Schroders lists PAYS on Chi-X, snubbing ASX
Schroders, the UK-based 200-year-old asset manager, is listing an actively managed ETF in Australia that attempts to make positive returns in all markets.
The new ETF, called the Schroder Absolute Return Income/ETF (PAYS), will list on Chi-X– Australia’s challenger exchange. PAYS provides an ETF version of a wholesale fund that has existed since 2002.
PAYS can invest in a broad range of Aussie and international fixed income securities, of almost any credit quality, in attempt to beat the Reserve Bank of Australia’s main interest rate by 2.5%.
The fund will gain access to international bonds mostly by buying into other Schroders funds – meaning PAYS is something like a fund-of-funds.
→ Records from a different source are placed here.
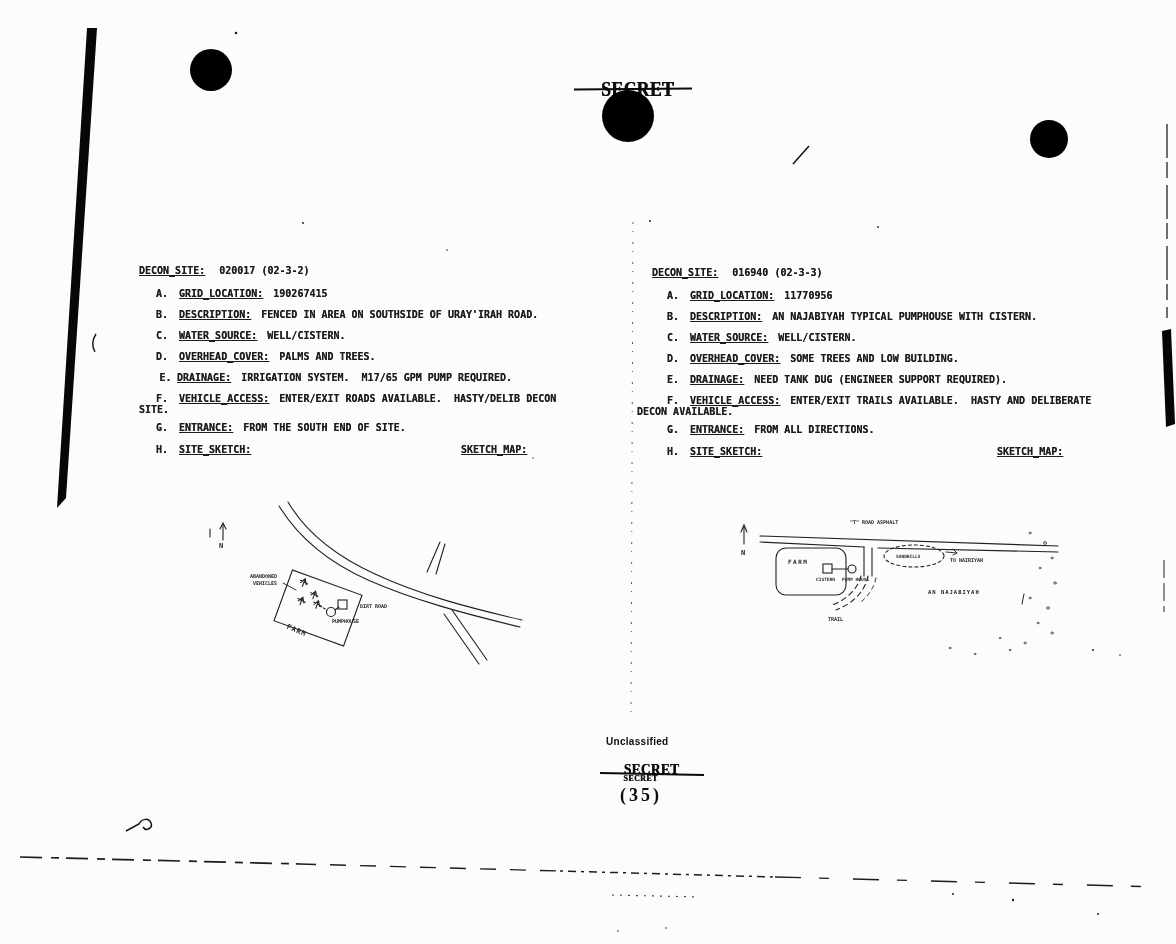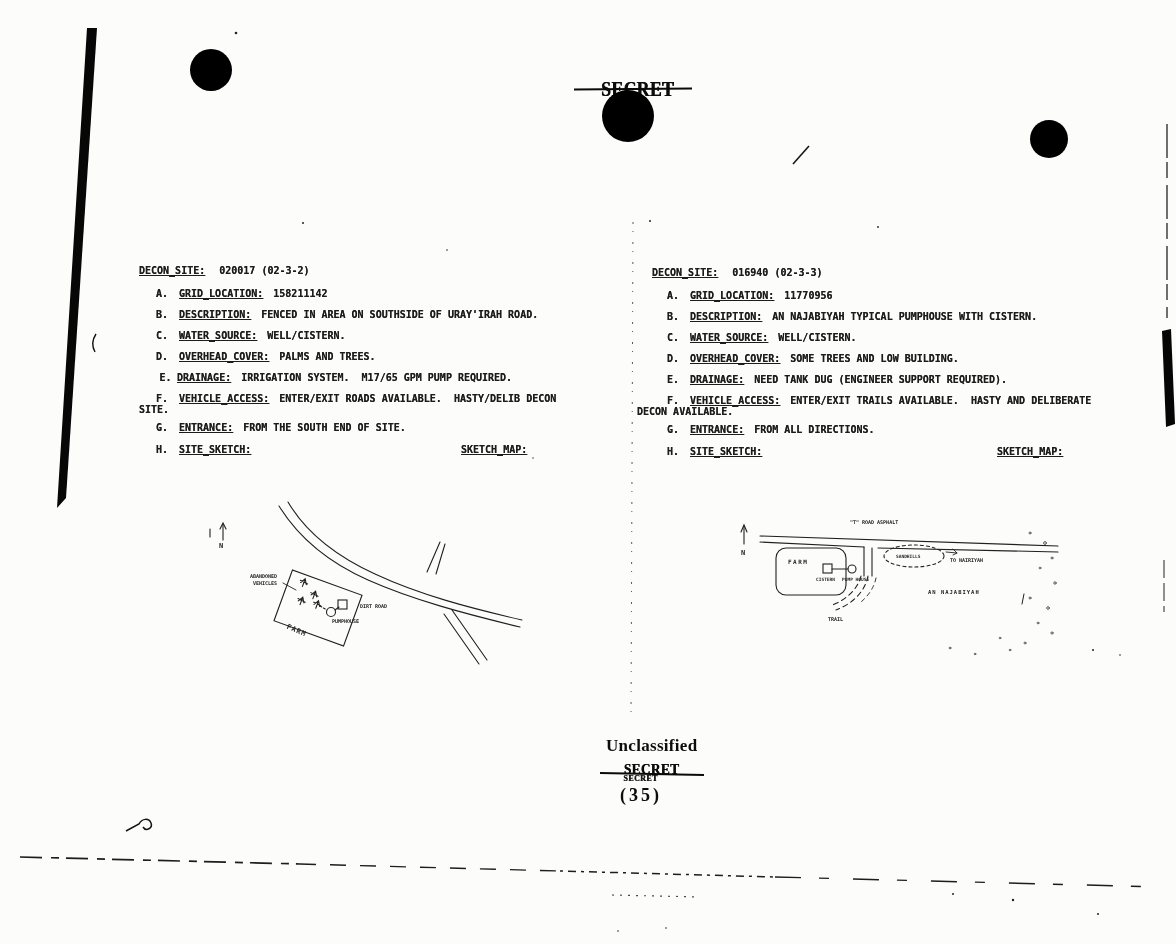--- a/index.html
+++ b/index.html
@@ -9,21 +9,21 @@
         text-shadow:0 0 .45px #444;margin:4px;line-height:11px;}
   .letter{display:inline-block;width:23px;}
   .flabel{text-decoration:underline;margin-right:10px;}
   .hdr .flabel{margin-right:14px;}
   .rlabel{position:absolute;text-decoration:underline;top:0;}
   .punch{position:absolute;background:#000;border-radius:50%;z-index:6;}
   .stamp{position:absolute;z-index:4;color:#0d0d0d;}
   .secret-txt{font-family:"Liberation Serif",serif;font-weight:800;display:inline-block;
         transform:scaleX(.88);letter-spacing:.5px;text-shadow:.6px 0 #000;}
   .strike{position:absolute;background:#0a0a0a;}
-  .unclass{font-family:Liberation Serif, serif;font-weight:700;font-size:17px;letter-spacing:.3px;}
+  .unclass{font-family:Liberation Sans, sans-serif;font-weight:700;font-size:10px;letter-spacing:.3px;}
   .pagenum{font-family:Liberation Serif, serif;font-weight:700;font-size:18px;letter-spacing:3px;}
   .sketch{position:absolute;z-index:2;}
   .sketch text{font-family:"DejaVu Sans Mono",monospace;font-weight:700;fill:#242424;}
   .sketch path,.sketch line,.sketch rect,.sketch ellipse,.sketch circle,.sketch polyline
         {stroke:#202020;fill:none;stroke-linecap:round;}
   .artifacts{position:absolute;left:0;top:0;z-index:3;pointer-events:none;}
 </style>
 </head>
 <body>
 
@@ -65,21 +65,21 @@
   <div class="punch" style="left:190px;top:49px;width:42px;height:42px;"></div>
   <div class="punch" style="left:602px;top:90px;width:52px;height:52px;"></div>
   <div class="punch" style="left:1030px;top:120px;width:38px;height:38px;"></div>
 
   <div class="stamp" style="left:596px;top:77px;font-size:20px;">
     <span class="secret-txt">SECRET</span>
     <div class="strike" style="left:-22px;top:11px;width:118px;height:2.2px;transform:rotate(-.5deg);"></div>
   </div>
 
   <p class="frow hdr" style="left:135px;top:261px;"><span class="flabel">DECON_SITE:</span><span>020017 (02-3-2)</span></p>
-  <p class="frow" style="left:152px;top:284px;"><span class="letter">A.</span><span class="flabel">GRID_LOCATION:</span><span>158211142</span></p>
+  <p class="frow" style="left:152px;top:284px;"><span class="letter">A.</span><span class="flabel">GRID_LOCATION:</span><span>190267415</span></p>
   <p class="frow" style="left:152px;top:305px;"><span class="letter">B.</span><span class="flabel">DESCRIPTION:</span><span>FENCED IN AREA ON SOUTHSIDE OF URAY'IRAH ROAD.</span></p>
   <p class="frow" style="left:152px;top:326px;"><span class="letter">C.</span><span class="flabel">WATER_SOURCE:</span><span>WELL/CISTERN.</span></p>
   <p class="frow" style="left:152px;top:347px;"><span class="letter">D.</span><span class="flabel">OVERHEAD_COVER:</span><span>PALMS AND TREES.</span></p>
   <p class="frow" style="left:150px;top:368px;text-align:center;"><span class="letter">E.</span><span class="flabel">DRAINAGE:</span><span>IRRIGATION SYSTEM.  M17/65 GPM PUMP REQUIRED.</span></p>
   <p class="frow" style="left:152px;top:389px;"><span class="letter">F.</span><span class="flabel">VEHICLE_ACCESS:</span><span>ENTER/EXIT ROADS AVAILABLE.  HASTY/DELIB DECON</span></p>
   <p class="frow" style="left:135px;top:400px;"><span>SITE.</span></p>
   <p class="frow" style="left:152px;top:418px;"><span class="letter">G.</span><span class="flabel">ENTRANCE:</span><span>FROM THE SOUTH END OF SITE.</span></p>
   <p class="frow" style="left:152px;top:440px;width:420px;"><span class="letter">H.</span><span class="flabel">SITE_SKETCH:</span><span></span><span class="rlabel" style="left:305px;">SKETCH_MAP:</span></p>
 
   <p class="frow hdr" style="left:648px;top:263px;"><span class="flabel">DECON_SITE:</span><span>016940 (02-3-3)</span></p>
When PAYS buys other Schroders funds, the fees of the underlying funds will be rebated, the PDS indicates.
At the time of writing, one-third of the PAYS’ assets were held in other Schroder’s funds.
The past five years, the wholesale version has trailed its passively managed competitors (global aggregate bond index funds) by a significant margin.
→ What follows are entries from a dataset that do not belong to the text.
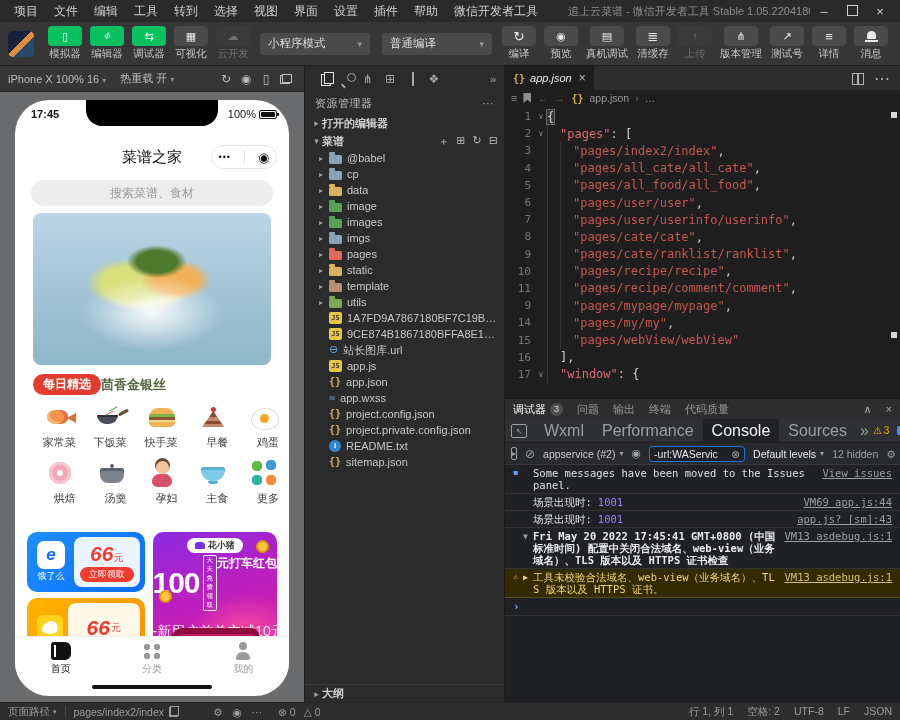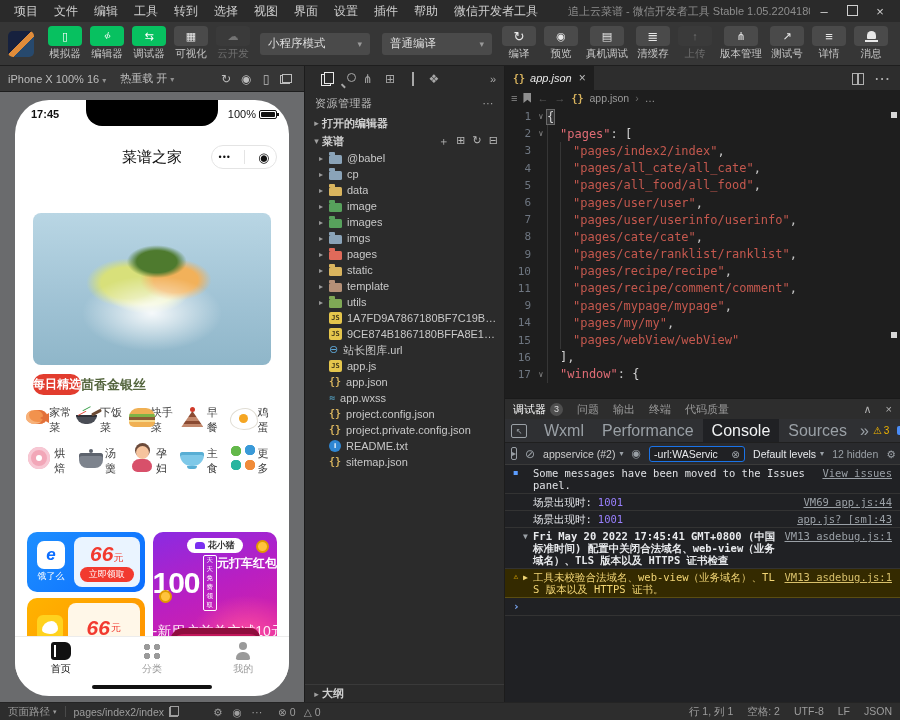--- a/index.html
+++ b/index.html
@@ -73,24 +73,24 @@
   .cap-o{font-size:13px;color:#111;line-height:1}
   .psearch{position:absolute;top:80px;left:16px;right:16px;height:26px;background:#ededed;border-radius:13px;color:#9a9a9a;font-size:12px;text-align:center;line-height:26px}
   .pfood{position:absolute;top:113px;left:18px;right:18px;height:152px;border-radius:8px;background:
     radial-gradient(100px 54px at 50% 66%,rgba(255,255,255,.9),rgba(255,255,255,0) 70%),
     radial-gradient(40px 22px at 52% 32%,#4e7a2e 0 50%,transparent 75%),
     radial-gradient(55px 32px at 60% 44%,#f2b15a 0 40%,transparent 65%),
     radial-gradient(60px 35px at 40% 46%,#d8e07a 0 45%,transparent 70%),
     radial-gradient(70px 40px at 48% 50%,#e9f0b8 0 40%,transparent 62%),
     linear-gradient(180deg,#b9d6e4,#9fc2d4 60%,#8fb6c9)}
   .pdaily{position:absolute;top:274px;left:18px;display:flex;align-items:center}
-  .pd-badge{background:#e23c2e;color:#fff;font-size:12px;font-weight:700;padding:2px 0;border-radius:12px}
+  .pd-badge{background:#e23c2e;color:#fff;font-size:12px;font-weight:700;padding:2px 10px;border-radius:12px}
   .pd-title{margin-left:0;color:#55663f;font-size:13px;font-weight:700}
   .pcats{position:absolute;top:302px;left:10px;right:10px;display:grid;grid-template-columns:repeat(5,1fr);row-gap:8px}
-  .pcat{display:flex;flex-direction:row;align-items:flex-start}
+  .pcat{display:flex;flex-direction:column;align-items:flex-end}
   .cat-ic{width:30px;height:30px;position:relative;display:block}
   .cat-label{font-size:11px;color:#3b3b3b;margin-top:3px}
   .ic-fish::before{content:"";position:absolute;left:1px;top:8px;width:21px;height:14px;background:#f2924d;border-radius:50% 45% 45% 50%/60% 50% 50% 60%;box-shadow:inset -4px 0 0 #e2703a,inset 3px -2px 0 #f7b27a}
   .ic-fish::after{content:"";position:absolute;right:0;top:11px;border-right:9px solid #e2703a;border-top:5px solid transparent;border-bottom:5px solid transparent}
   .ic-pan::before{content:"";position:absolute;left:0;top:13px;width:21px;height:9px;background:#4a4d55;border-radius:0 0 10px 10px;box-shadow:inset 0 2px 0 #2f3138}
   .ic-pan::after{content:"";position:absolute;right:-2px;top:9px;width:11px;height:3px;background:#6b4a33;border-radius:2px;transform:rotate(-28deg);box-shadow:-13px -6px 0 -1px #e04a3a,-7px -8px 0 -1px #3aa04a}
   .ic-burger::before{content:"";position:absolute;left:2px;top:6px;width:26px;height:19px;border-radius:9px 9px 5px 5px;background:linear-gradient(#f0b054 0 34%,#7fb347 34% 48%,#8a5a35 48% 64%,#f7d98c 64% 72%,#f0b054 72%)}
   .ic-cake::before{content:"";position:absolute;left:4px;top:9px;width:22px;height:16px;clip-path:polygon(50% 0,100% 100%,0 100%);background:linear-gradient(#8a4a32 0 35%,#c2876b 35% 60%,#8a4a32 60% 80%,#c2876b 80%)}
   .ic-cake::after{content:"";position:absolute;left:13px;top:5px;width:5px;height:5px;border-radius:50%;background:#d03a2a}
   .ic-egg::before{content:"";position:absolute;left:2px;top:6px;width:26px;height:20px;background:#fff;border:1px solid #e0ddd4;border-radius:55% 45% 50% 50%/55% 60% 40% 45%}
@@ -430,20 +430,21 @@
               </span>
           </div>
           <div class="pnav">
             <span class="pnav-title">菜谱之家</span>
             <div class="capsule">
               <span class="cap-dots">•••</span>
               <span class="cap-div"></span>
               <span class="cap-o">◉</span>
             </div>
           </div>
+          <div class="psearch">搜索菜谱、食材</div>
           <div class="pfood"></div>
           <div class="pdaily">
             <span class="pd-badge">每日精选</span>
             <span class="pd-title">茴香金银丝</span>
           </div>
           <div class="pcats">
 
               <div class="pcat">
                 <span class="cat-ic ic-fish"></span>
                 <span class="cat-label">家常菜</span>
PAYS is the second ETF Schroders has listed in Australia. The first was GROW, which was also listed on Chi-X.
Analysis – Chi-X will struggle to challenge the ASX
What’s most interesting about today’s listing is where it’s occurring – on Chi-X.
Australia is a lot like Hong Kong and London in that there is only one real exchange. This means when an ETF gets listed anywhere other than the ASX, it’s kind of interesting.
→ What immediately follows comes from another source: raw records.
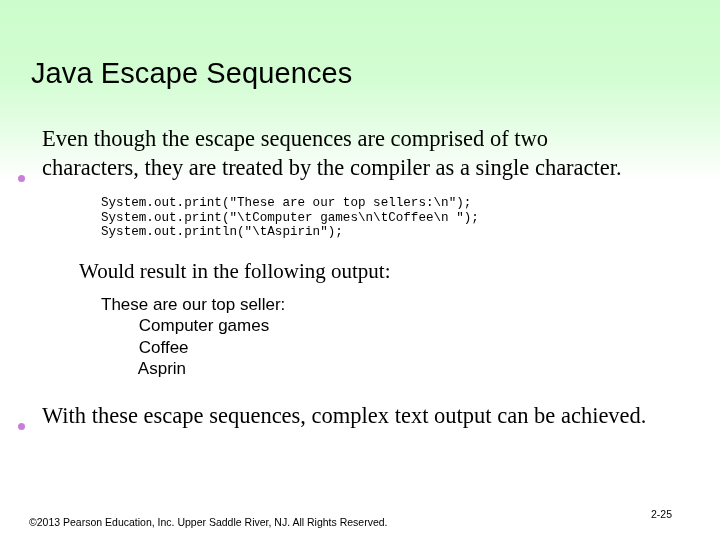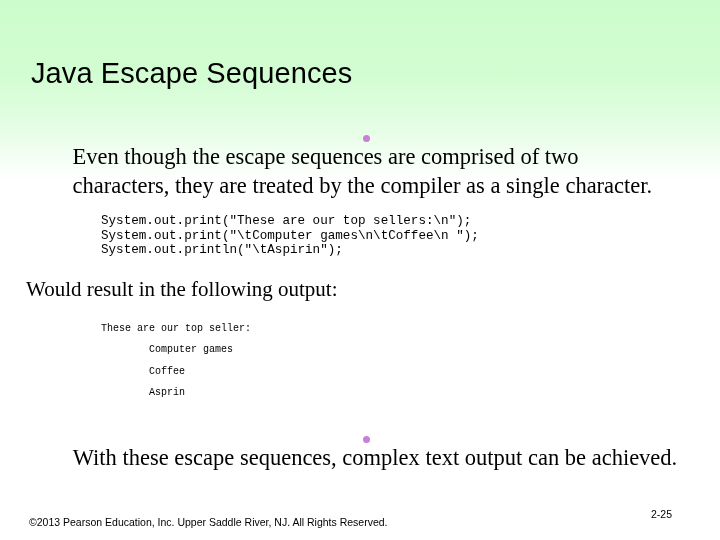--- a/index.html
+++ b/index.html
@@ -38,23 +38,22 @@
   
   #body-content {
     position: absolute;
     left: 0;
     top: 124px;
     width: 720px;
   }
 
   .bullet-row {
     display: flex;
-    align-items: center;
-    padding-left: 30px;
-    flex-direction: column;
+    align-items: flex-end;
+    padding-left: 18px;
   }
   .bullet-marker {
     flex: 0 0 auto;
     width: 7px;
     height: 7px;
     border-radius: 50%;
     background: #c87fd8;
     margin-top: 11px;
     margin-right: 17px;
   }
@@ -77,33 +76,33 @@
     margin-left: 101px;
     margin-top: 14px;
   }
 
   
   .sub-line {
     font-family: "Liberation Serif", serif;
     font-size: 21px;
     line-height: 26px;
     color: #000000;
-    margin-left: 26px;
+    margin-left: 79px;
     margin-top: 18px;
   }
 
   
   .output-block {
-    font-family: Liberation Mono, monospace;
-    font-size: 10px;
+    font-family: Liberation Sans, sans-serif;
+    font-size: 17px;
     line-height: 21.5px;
     color: #000000;
     white-space: pre;
     margin-left: 101px;
-    margin-top: 16px;
+    margin-top: 10px;
   }
 
   .bullet-row.second {
     margin-top: 21px;
   }
 
   
   #footer {
     position: absolute;
     left: 0;

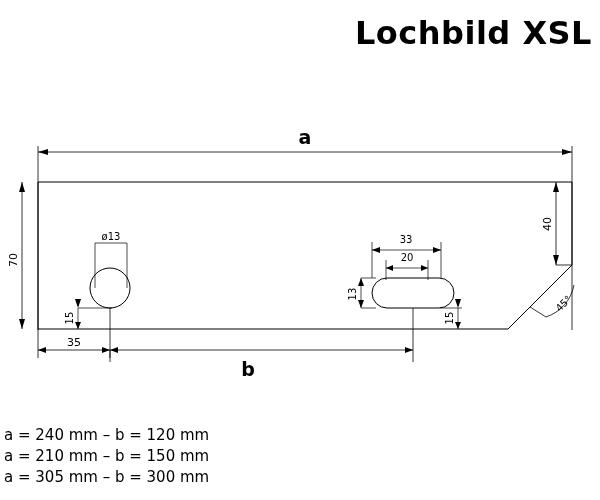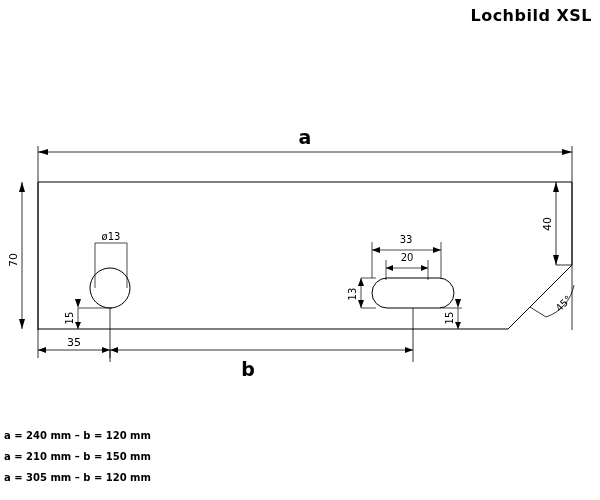--- a/index.html
+++ b/index.html
@@ -17,42 +17,42 @@
   }
   #page {
     position: absolute;
     left: 0; top: 0;
     width: 600px;
     height: 500px;
   }
   .title {
     position: absolute;
     right: 8px;
-    top: 6px;
-    font-size: 16px;
+    top: 14px;
+    font-size: 32px;
     font-weight: bold;
     letter-spacing: 0.5px;
     white-space: nowrap;
   }
   .drawing {
     position: absolute;
     left: 0;
     top: 110px;
     width: 600px;
     height: 290px;
   }
   .legend {
     position: absolute;
     left: 4px;
     top: 425px;
     width: 592px;
   }
   .legend-line {
-    font-size: 10px;
-    font-weight: bold;
+    font-size: 15px;
+    font-weight: normal;
     line-height: 21px;
     white-space: nowrap;
   }
   svg text {
     font-family: "DejaVu Sans", "Liberation Sans", sans-serif;
     fill: #000000;
   }
 </style>
 </head>
 <body>
@@ -185,16 +185,16 @@
         <polygon points="413,240 405,237 405,243" fill="#000" stroke="none"></polygon>
       </g>
       <text x="248" y="266" font-size="19" font-weight="bold" text-anchor="middle">b</text>
 
     </svg>
   </div>
 
   <div class="legend">
     <div class="legend-line">a = 240 mm – b = 120 mm</div>
     <div class="legend-line">a = 210 mm – b = 150 mm</div>
-    <div class="legend-line">a = 305 mm – b = 120 mm</div>
+    <div class="legend-line">a = 305 mm – b = 300 mm</div>
   </div>
 
 </div>
 
 </body></html>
Chi-X, in particular, thinks that winning this new ETF business is a big deal. In October, when the company announced that new ETFs would arrive on its exchange, Chi-X bosses ran to the media and trumpeted their achievement, calling the ASX a “monopolist”.
The group then went further, asking the Australian government to break up the ASX and force it to spin off its clearing house as a separate business. (Chi-X uses the ASX’s clearing and settlement system, meaning it depends on its competitor).
But as Chi-X surely knows, getting new ETFs listed on its exchange hardly constitutes a coup.
While the ASX’s ETF fees are high by international standards, ETFs make up only a tiny fraction of the group’s revenue. Going through the ASX’s annual report, the company’s real money makers are its derivatives and trading services, which make up more than 60% of its revenue.